Le troisième de Monde du livreLe lauréat du prix Pulitzer était le redoutable et plus qu’un peu intimidant Jonathan Yardley. Il a rejoint Monde du livre en tant que critique régulier en 1981 après avoir été journaliste dans un journal, puis avoir fait ses armes en tant que critique littéraire pour le Héraut de Miami. (Heureusement, Connie Ogle perpétue la tradition Yardley dans ce journal.) Homme d’une productivité stakhanoviste impressionnante, Yardley a produit quelque 3 000 critiques pour son employeur jusqu’à sa retraite en 2014. Il n’a jamais été un écrivain particulièrement élégant, il était culturellement conservateur et parfois grincheux, il était enclin à exprimer un quasi-mépris envers les éditeurs, mais Yardley avait cette qualité, difficile à décrire mais indéniablement présente, que possédaient les critiques importants : l’autorité. Il fallait le lire et tenir compte de ce qu’il avait à dire.
Littérateur de viande et de pommes de terre, il était vraiment un homme d’Hemingway, de Fitzgerald et, surtout, de Faulkner, et il était impatient avec l’opinion proto-éveillée et avec ce que l’on pourrait appeler la fiction avancée. Aussi câlin qu’il soit, je ne manquais jamais de lire une critique de Yardley et quand il aimait quelque chose que j’avais publié, je me sentais à la fois béni et soulagé. Sa voix irremplaçable dans la conversation littéraire me manque. Respect.
Au cours de mes décennies en tant qu’éditeur de livres, du débutant aux yeux brillants au vétéran grisonnant, j’ai pris l’existence du Le monde du livre du Washington Post pour acquis, prenant un immense plaisir et des instructions dans ses pages.

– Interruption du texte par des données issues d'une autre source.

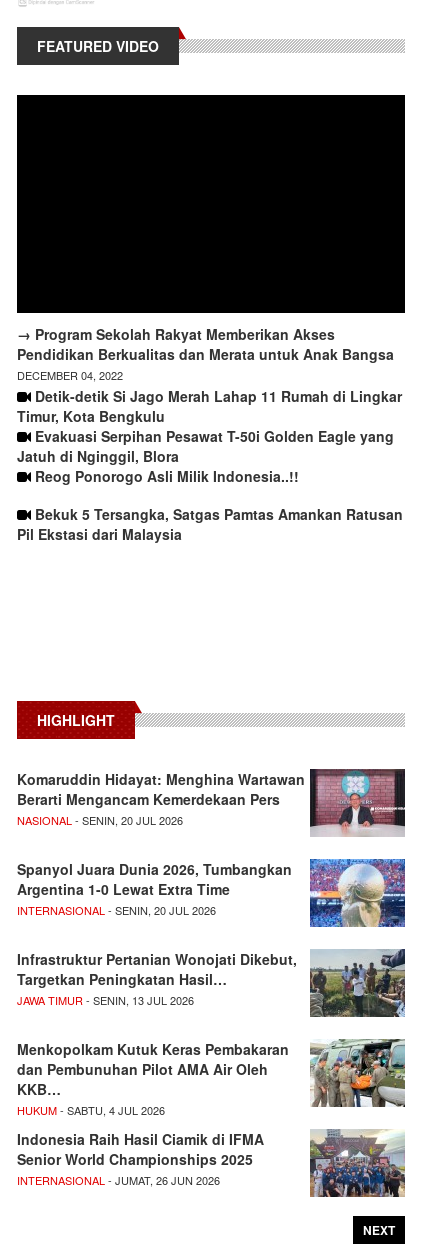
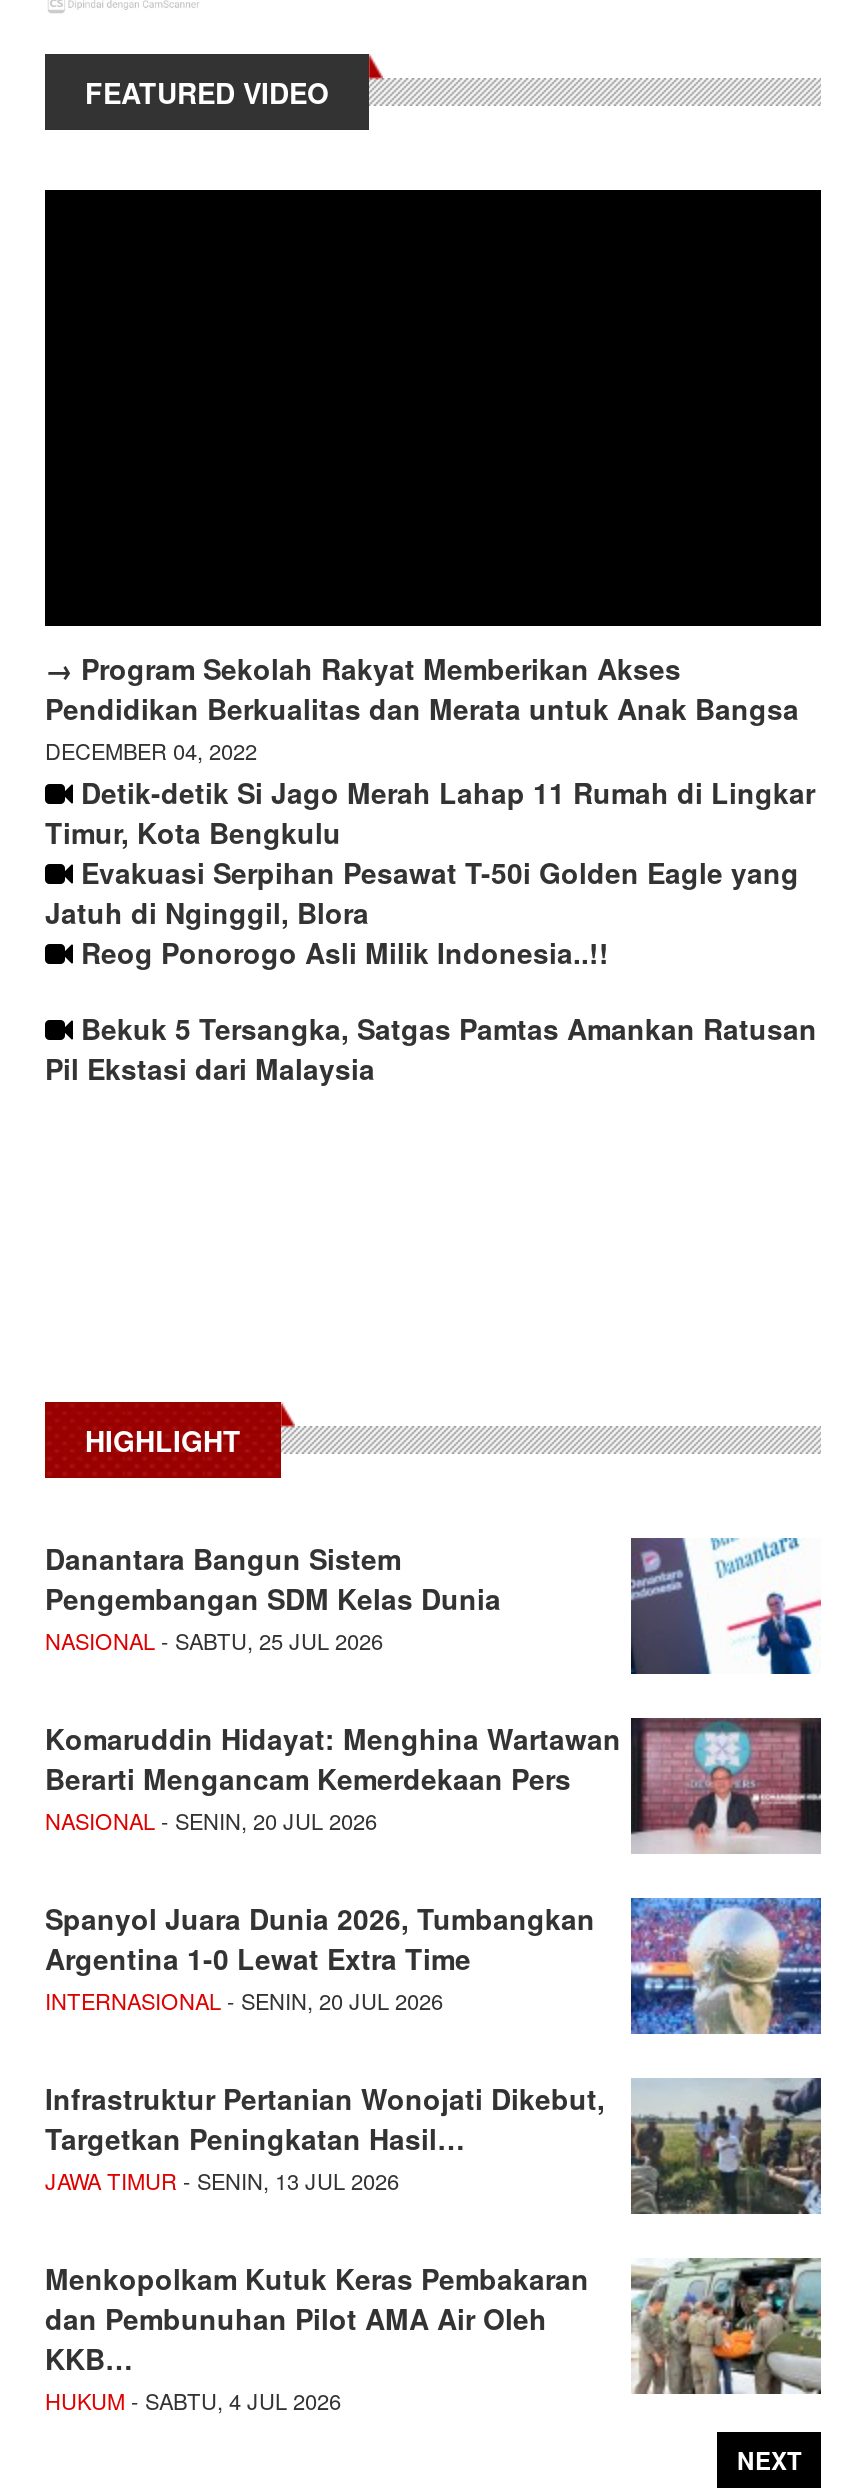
none -> [45,1537,501,1655] Danantara Bangun Sistem | Pengembangan SDM Kelas Dunia | NASIONAL - SABTU, 25 JUL 2026
none -> [629,1536,821,1676] [image]
moved [17,768,404,1118] -> [45,1716,819,2415]: [image] | Komaruddin Hidayat: Menghina Wartawan | Berarti Mengancam Kemerdekaan Pers | ... | KKB… | HUKUM - SABTU, 4 JUL 2026
[17,1129,264,1188] Indonesia Raih Hasil Ciamik di IFMA | Senior World Championships 2025 | INTERNASIONAL - JUMAT, 26 JUN 2026 -> none
[309,1129,405,1198] [image] -> none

Même après la disparition du supplément indépendant, le journal a continué à publier certaines des critiques littéraires les plus intelligentes et les plus vivantes du journalisme journalistique.
En vous regardant, charmant Ron Charles, qui a réussi d’une manière ou d’une autre à transformer la critique de livres en une entreprise performative sans perte de sérieux. Et vous, la super intelligente Becca Rothfeld. Et maintenant, eux et leurs collègues et tout ce qu’ils ont fait ont disparu, anéantis dans un acte cruel et irréfléchi de vandalisme culturel oligarchique. (J’ai lu que les correspondants étrangers lointains du Washington Post ont été licenciés par e-mail sans aucune considération sur la manière dont ils sont censés pouvoir payer pour rentrer chez eux. Bon.)
Il y a une ironie amère à considérer que cet effacement littéraire a été réalisé par l’homme qui possède la plus grande entité de vente de livres au monde. Mais Jeff Bezos, même aux débuts d’Amazon, n’était pas vraiment intéressé par les livres en tant que tels ; ils ont juste coché toutes les bonnes cases en tant qu’objets à vendre au détail alors qu’il prévoyait une conquête planétaire. Vous pouvez voir à quel point ils comptent peu pour lui et ses serviteurs lorsque vous regardez le bidonville de vente de livres en ligne qu’est devenu Amazon. Eh bien, la tragédie culturelle d’une personne est le dommage collatéral accidentel d’une autre personne, bien plus riche.
Pour reprendre le terme précieux de Cory Doctorow, l’enshittification de tout se poursuit à un rythme soutenu. Mais rappelons-nous un instant à quel point la course a été excellente. Le monde du livre du Washington Post avait, et à quel point ses rédacteurs et ses écrivains étaient superbes dans leur tâche. Et si vous avez envie de fredonner la mélodie « Camelot » en le faisant, n’hésitez pas.